Stoczek is a picturesque spring flowing out at the foot of a postglacial hill, surrounded by mixed forests and naturally interesting meadows. The spring is developed and constitutes a perfect place for rest, where you can additionally drink delicious water. There are many interesting and protected plant species in the vicinity of the spring. These include the broad-leaved cuckoo orchid, the striking marsh forget-me-not, and the medicinal resin oyster mushroom. There are also rare and protected species of insects, such as the dormice and granulate beetle. In sunny places, you can meet the Queen's Paseo, one of the most beautiful and most impressively coloured butterflies in the country. The group of vertebrate animals also has its representatives. Amphibian species are quite numerous here.
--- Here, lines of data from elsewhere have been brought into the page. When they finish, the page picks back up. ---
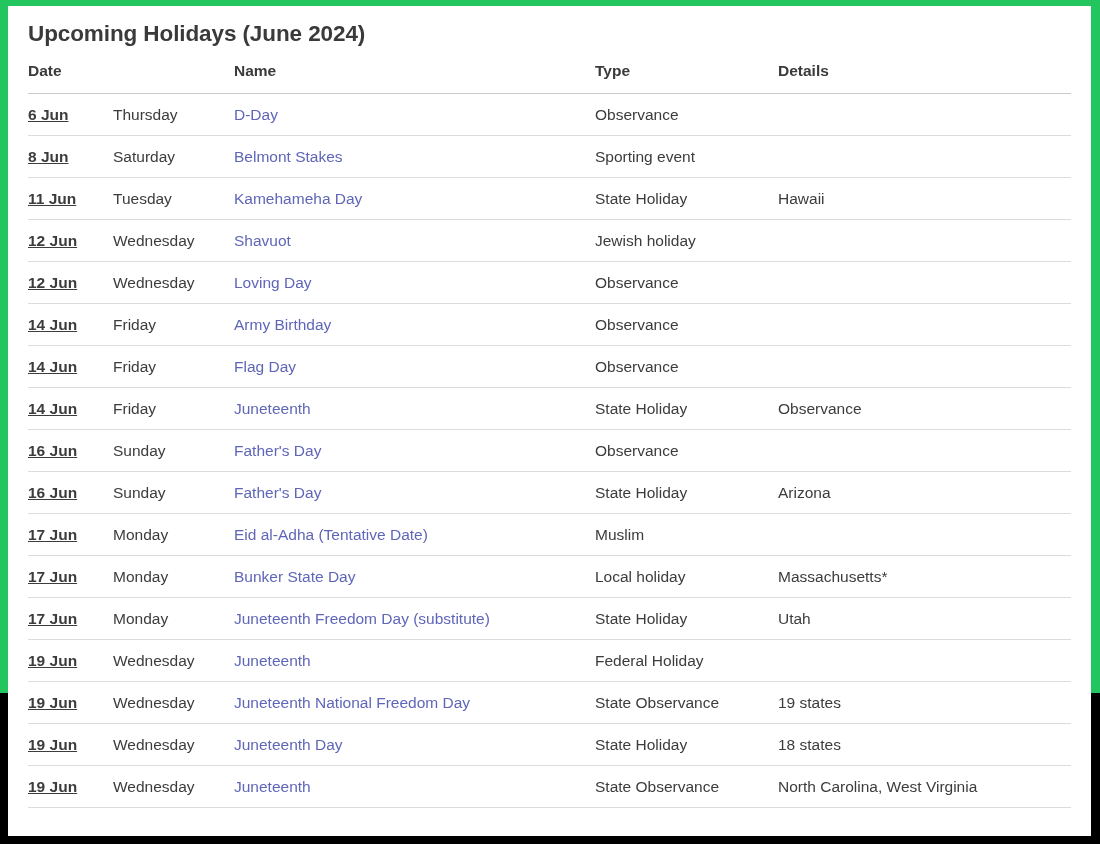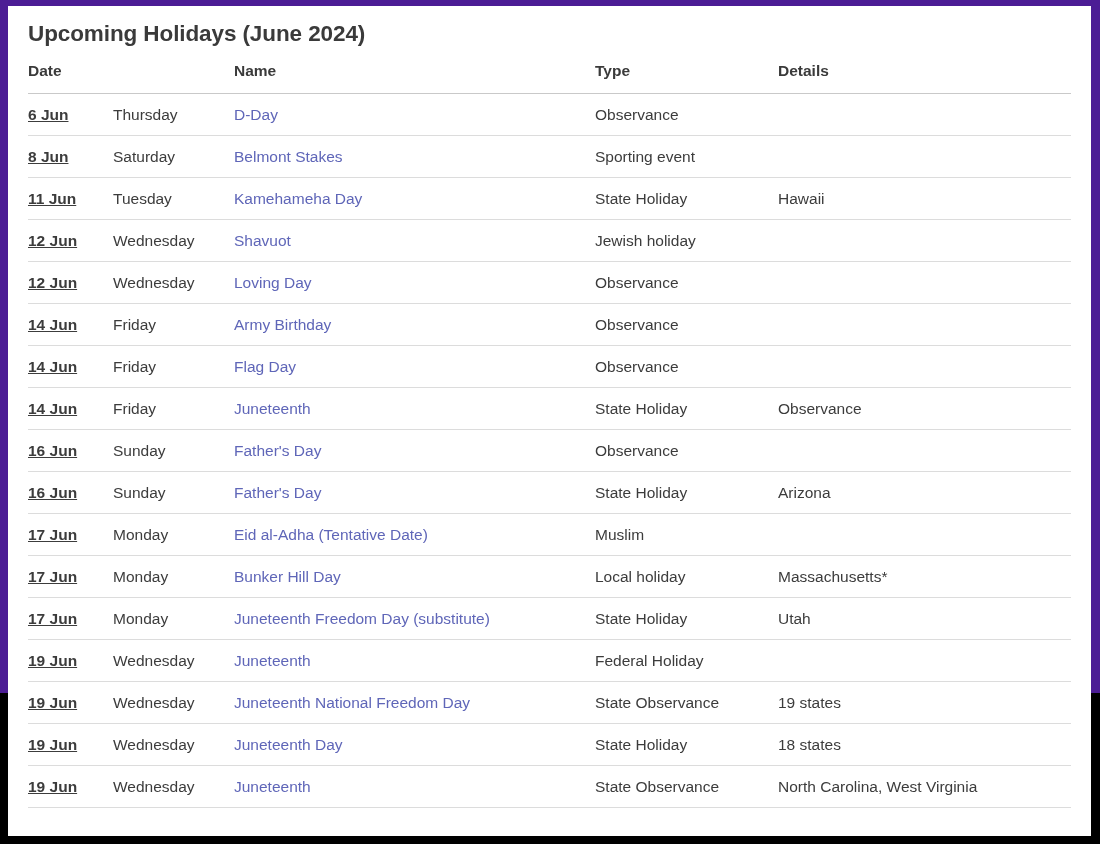--- a/index.html
+++ b/index.html
@@ -10,21 +10,21 @@
     height: 844px;
     overflow: hidden;
     background: #000000;
     font-family: "Liberation Sans", sans-serif;
   }
 
   #page {
     position: relative;
     width: 1100px;
     height: 693px;
-    background: #4c1d95;
+    background: #22c55e;
     box-sizing: border-box;
   }
 
   
   #card {
     position: absolute;
     left: 8px;
     top: 6px;
     width: 1083px;
     height: 830px;
@@ -200,21 +200,21 @@
             <tr>
               <td class="date">17 Jun</td>
               <td class="weekday">Monday</td>
               <td class="name"><a href="#">Eid al-Adha (Tentative Date)</a></td>
               <td class="type">Muslim</td>
               <td class="details"></td>
             </tr>
             <tr>
               <td class="date">17 Jun</td>
               <td class="weekday">Monday</td>
-              <td class="name"><a href="#">Bunker Hill Day</a></td>
+              <td class="name"><a href="#">Bunker State Day</a></td>
               <td class="type">Local holiday</td>
               <td class="details">Massachusetts*</td>
             </tr>
             <tr>
               <td class="date">17 Jun</td>
               <td class="weekday">Monday</td>
               <td class="name"><a href="#">Juneteenth Freedom Day (substitute)</a></td>
               <td class="type">State Holiday</td>
               <td class="details">Utah</td>
             </tr>

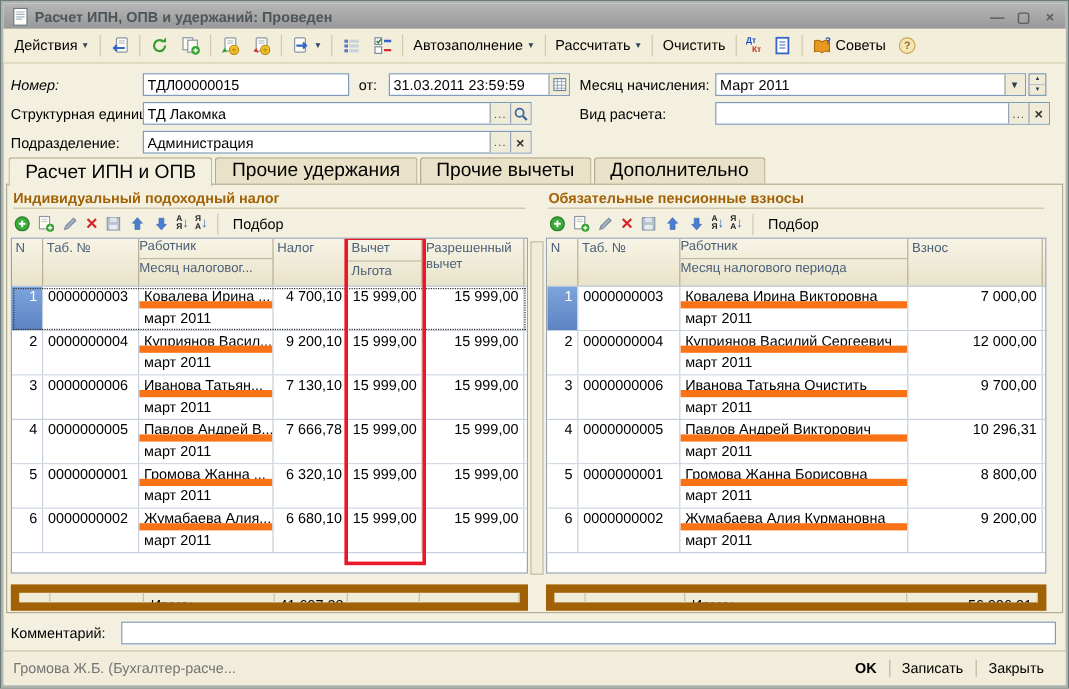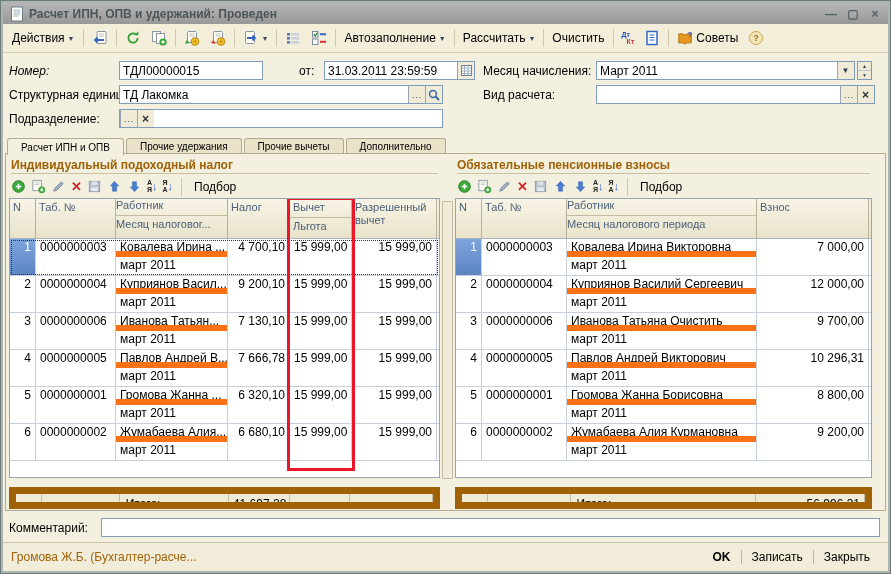--- a/index.html
+++ b/index.html
@@ -45,21 +45,21 @@
     font-size:9px; color:#2c3c4c; cursor:default; letter-spacing:1px; }
   .fbtn.xbtn { font-size:12px; font-weight:bold; color:#333; }
   .fbtn.ddbtn { font-size:8px; }
   .spin { position:absolute; width:15px; height:19px; border:1px solid #7f9db9;
     background:#f0ebd7; display:flex; flex-direction:column; }
   .spin span { flex:1; display:flex; align-items:center; justify-content:center;
     font-size:5px; color:#2c3c4c; border-bottom:1px solid #b9c4d0; cursor:default; }
   .spin span:last-child { border-bottom:none; }
   
   .tabstrip { position:absolute; left:6px; top:133px; height:20px; display:flex; align-items:flex-end; }
-  .tab { padding:2px 13px 2px; margin-right:2px; font-size:10px;
+  .tab { padding:2px 13px 2px; margin-right:2px; font-size:16px;
     background:#e9e2c8; border:1px solid #b3ab8d; border-bottom:none;
     border-radius:3px 3px 0 0; cursor:default; position:relative; }
   .tab.active { background:#f4f0df; z-index:3; padding-top:3px; margin-bottom:-1px; }
   
   .panel { position:absolute; left:4px; top:152px; width:881px; height:358px;
     border:1px solid #b3ab8d; background:#f4f0df; }
   .sec { position:absolute; top:0; }
   .sec-ipn { left:3px; width:431px; }
   .sec-opv { left:449px; width:417px; }
   .sec-title { margin:4px 2px 0; padding-bottom:1px; font-weight:bold; color:#a16207;
@@ -104,21 +104,21 @@
   .tfoot { display:flex; height:22px; margin-top:9px; border:7px solid #a16207;
     background:#f1ecd7; font-size:12px; }
   .fcell { border-right:1px solid #c9c2a8; padding:3px 4px 0; overflow:hidden; white-space:nowrap; }
   .vscroll { position:absolute; left:436px; top:47px; width:11px; height:278px;
     background:#f0ecd9; border:1px solid #c4bda2; }
   
   .commentrow { position:absolute; left:2px; top:514px; right:2px; height:25px; }
   .statusbar { position:absolute; left:2px; top:541px; right:2px; bottom:3px;
     background:#f1edda; border-top:1px solid #cac3a6;
     display:flex; align-items:center; padding:0 8px; }
-  .sb-user { color:#a16207; font-size:12px; flex:1; white-space:nowrap; overflow:hidden; }
+  .sb-user { color:#737373; font-size:12px; flex:1; white-space:nowrap; overflow:hidden; }
   .sbtns { display:flex; align-items:center; gap:0; }
   .sbtn { padding:2px 10px; cursor:default; white-space:nowrap; }
   .sbtn.ok { font-weight:bold; }
   .ssep { width:1px; height:14px; background:#bdb69b; }
 </style>
 </head>
 <body>
 
 <div class="window">
 
@@ -248,21 +248,21 @@
     <span class="tbtn">
       <svg class="ic" viewBox="0 0 16 16">
         <circle cx="8" cy="8" r="6.5" fill="#f5e6b8" stroke="#c8a850"></circle>
         <text x="8" y="11.2" text-anchor="middle" font-size="9" font-weight="bold" fill="#907020">?</text>
       </svg>
     </span>
   </div>
 
   <div class="formarea">
     <span class="flabel" style="left:6px; top:11px;font-style:italic;">Номер:</span>
-    <span class="fld" style="left:116px; top:8px; width:144px;">
+    <span class="fld" style="left:116px; top:8px; width:172px;">
       <input value="ТДЛ00000015" style="">
     </span>
     <span class="flabel" style="left:296px; top:11px;">от:</span>
     <span class="fld" style="left:321px; top:8px; width:151px;">
       <input value="31.03.2011 23:59:59" style="">
       <span class="fbtn">
         <svg width="11" height="11" viewBox="0 0 11 11">
           <rect x="0.5" y="0.5" width="10" height="10" fill="#fff" stroke="#6b7c90"></rect>
           <path d="M0.5 3h10M3.5 0.5v10M7 0.5v10M0.5 6h10M0.5 8.5h10" stroke="#8fa2b6" stroke-width="0.8"></path>
         </svg>
@@ -291,20 +291,21 @@
     </span>
     <span class="flabel" style="left:480px; top:35px;">Вид расчета:</span>
     <span class="fld" style="left:593px; top:32px; width:279px;">
       <input value="" style="">
       <span class="fbtn">...</span>
       <span class="fbtn xbtn">×</span>
     </span>
 
     <span class="flabel" style="left:6px; top:59px;">Подразделение:</span>
     <span class="fld" style="left:116px; top:56px; width:324px;">
+      <input value="Администрация" style="">
       <span class="fbtn">...</span>
       <span class="fbtn xbtn">×</span>
     </span>
   </div>
 
   <div class="tabstrip">
     <span class="tab active">Расчет ИПН и ОПВ</span>
     <span class="tab">Прочие удержания</span>
     <span class="tab">Прочие вычеты</span>
     <span class="tab">Дополнительно</span>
You can meet here common newt, grey toad, green toad and the increasingly rare tree frog. Among reptiles, there are two species of lizards in the vicinity of Stoczek: the sand lizard and the slow worm. Out of many bird species breeding here, the most frequently encountered are those connected with open areas, e.g.: meadow pipit, yellow wagtail, lark, reed bunting. Of the many mammal species found in the area, the velvet shrew is one of the most interesting.

Wet meadows

There are well-developed patches of Molinia meadows and Spurge meadows where many protected and rare plants can be found. The most interesting of these include the broad-leaved orchid, the three-leaved beaver and the meadow spurge. The flowers of the latter often bear the striking goldfinch beetle. The goldfinch larvae develop in anthills, where they feed on pieces of wood brought in by ants.

Most grassland communities, especially those sensitive to changes in moisture content, are potentially threatened in this area. Discontinuation of mowing or a change in the way they are used is the cause of many meadows becoming overgrown with patches of reed canary grass, goldenrod and common bulrush. The most common community is wet sedge meadow and sedge marsh rush. The swampy parts of the meadows are occupied by the yellow iris, accompanied by meadow and rush species. There is also a swordtail in the area. This is one of the few places where this plant can be found in the Opolskie Voivodeship.